■ **Exercise prompt**
Where a line in the listing below holds "This", add it to the tally, and reply with that tally alone.

■ **Data to examine**
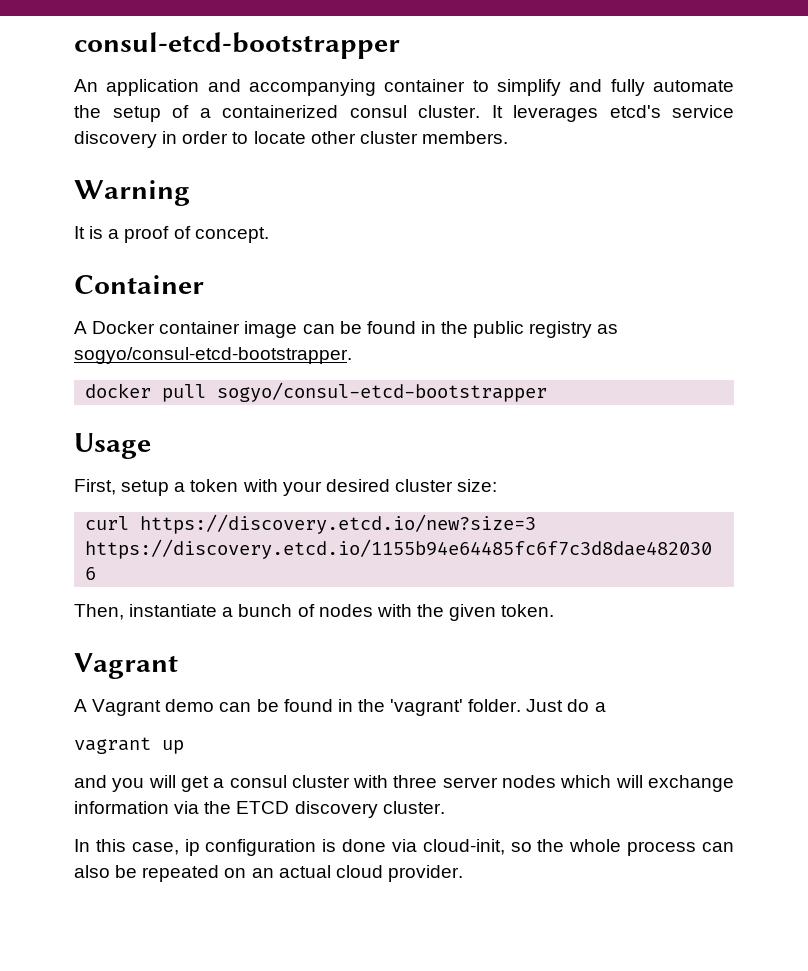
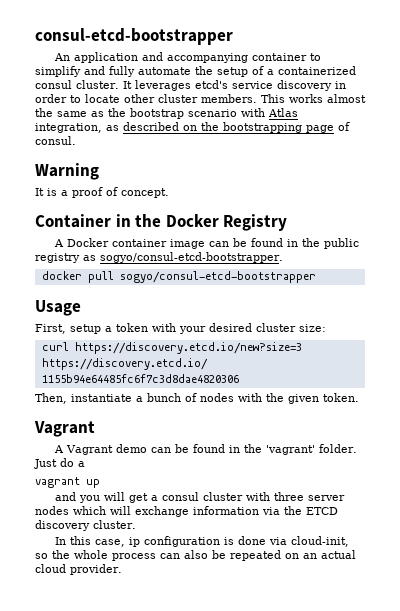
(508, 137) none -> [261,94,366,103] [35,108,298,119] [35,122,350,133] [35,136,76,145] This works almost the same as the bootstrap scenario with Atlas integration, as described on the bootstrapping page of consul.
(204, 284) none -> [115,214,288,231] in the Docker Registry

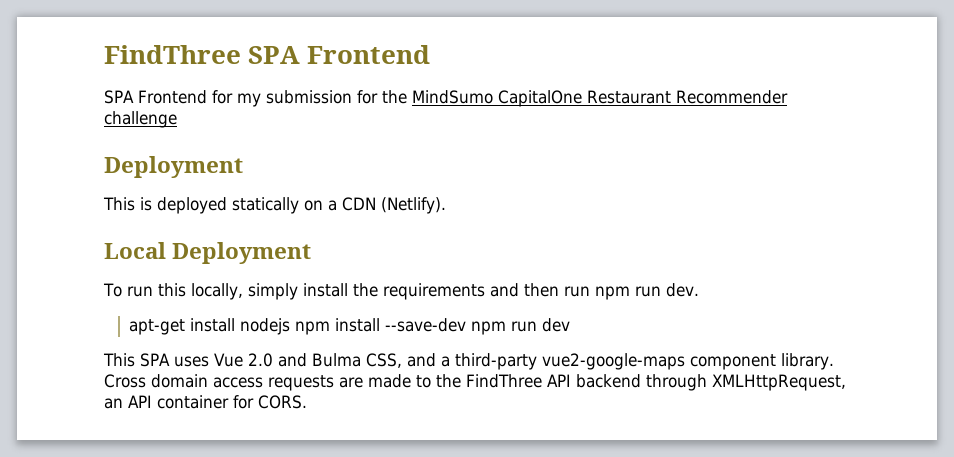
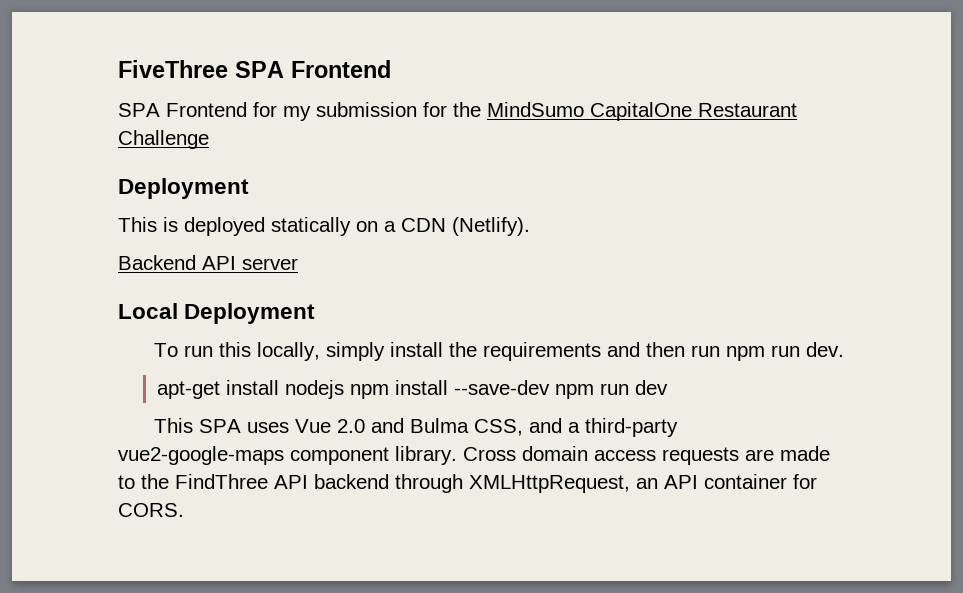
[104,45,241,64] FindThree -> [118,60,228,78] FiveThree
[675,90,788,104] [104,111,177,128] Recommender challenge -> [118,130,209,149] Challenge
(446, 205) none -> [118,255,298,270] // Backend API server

--

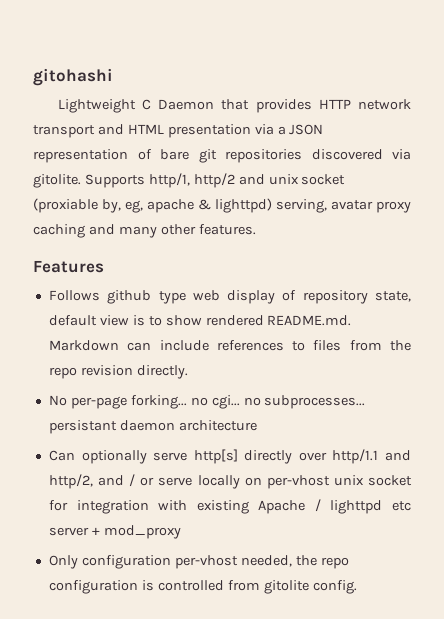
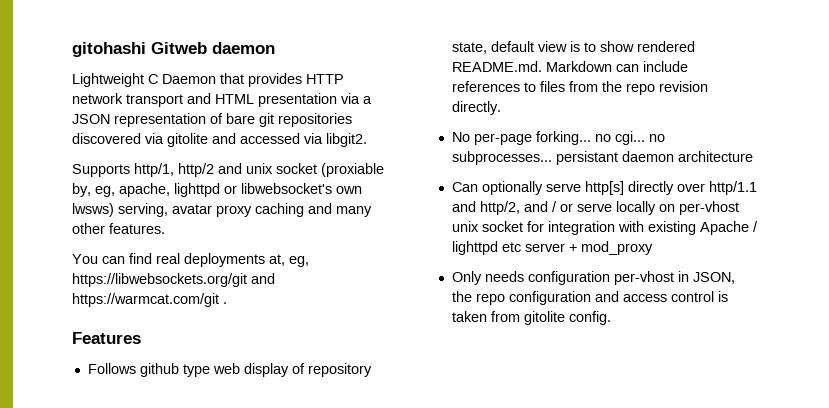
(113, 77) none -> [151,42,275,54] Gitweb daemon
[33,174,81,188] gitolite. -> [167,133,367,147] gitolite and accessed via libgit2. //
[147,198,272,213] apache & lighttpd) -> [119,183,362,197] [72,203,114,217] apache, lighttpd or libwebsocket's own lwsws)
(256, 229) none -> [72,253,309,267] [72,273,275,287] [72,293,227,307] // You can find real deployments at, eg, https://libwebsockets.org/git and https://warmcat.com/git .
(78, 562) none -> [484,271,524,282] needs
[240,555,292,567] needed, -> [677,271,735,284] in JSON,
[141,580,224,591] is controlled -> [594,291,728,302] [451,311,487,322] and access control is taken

...

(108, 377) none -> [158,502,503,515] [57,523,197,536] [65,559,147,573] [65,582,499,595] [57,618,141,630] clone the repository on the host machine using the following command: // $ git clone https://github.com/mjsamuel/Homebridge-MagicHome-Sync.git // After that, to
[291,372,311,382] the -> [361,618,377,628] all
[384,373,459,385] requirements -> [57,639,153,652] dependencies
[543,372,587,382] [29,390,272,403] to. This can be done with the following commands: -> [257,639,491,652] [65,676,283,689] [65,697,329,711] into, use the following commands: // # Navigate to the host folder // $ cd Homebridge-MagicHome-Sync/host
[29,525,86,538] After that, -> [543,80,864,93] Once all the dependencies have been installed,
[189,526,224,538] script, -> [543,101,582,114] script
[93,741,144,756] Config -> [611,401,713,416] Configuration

■ **Exercise result**
2